◆ **EXERCISE**
Write the entries out again exactly; any picture among them gets left out.
###
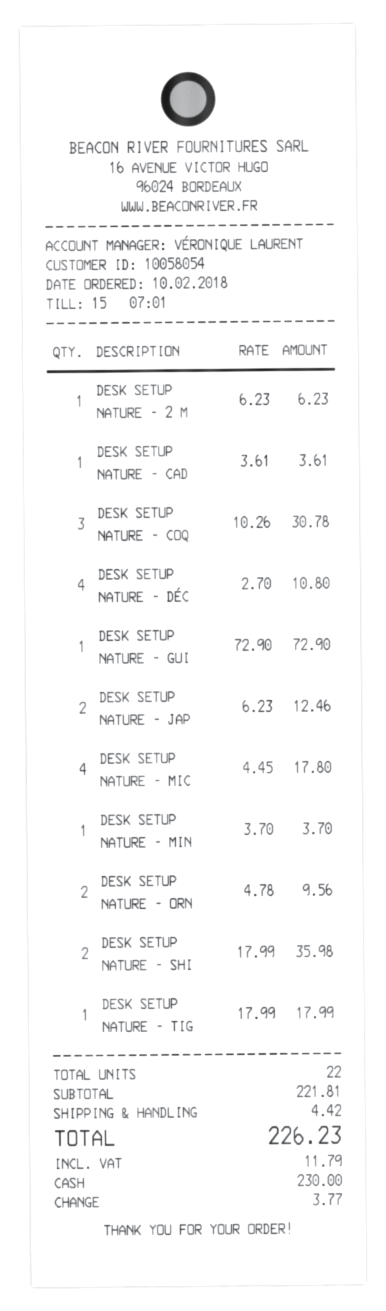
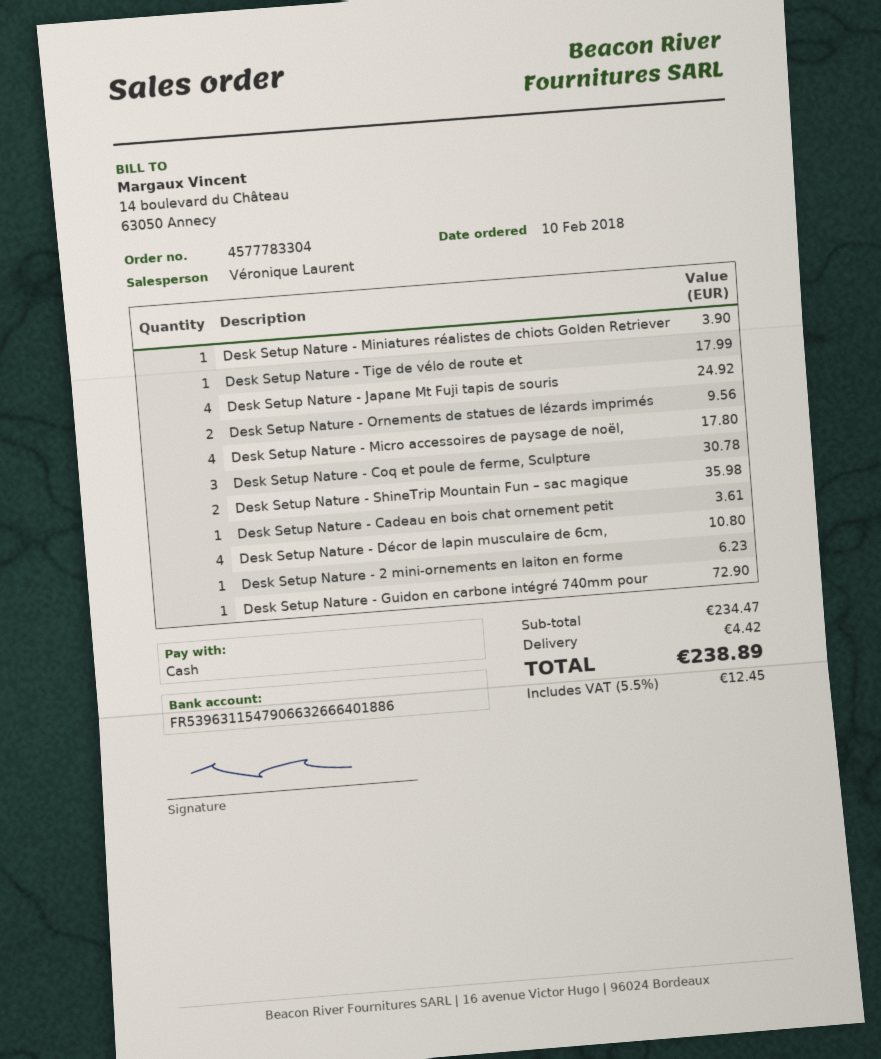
DESK SETUP NATURE - JAP: 2 for 12.46 -> 4 for 24.92
DESK SETUP NATURE - MIN: 1 for 3.70 -> 1 for 3.90
subtotal: 221.81 -> 234.47
tax: 11.79 -> 12.45
total: 226.23 -> 238.89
###
◆ **REPLY**
DESK SETUP NATURE - JAP: 2 for 12.46 -> 4 for 24.92
DESK SETUP NATURE - MIN: 1 for 3.70 -> 1 for 3.90
subtotal: 221.81 -> 234.47
tax: 11.79 -> 12.45
total: 226.23 -> 238.89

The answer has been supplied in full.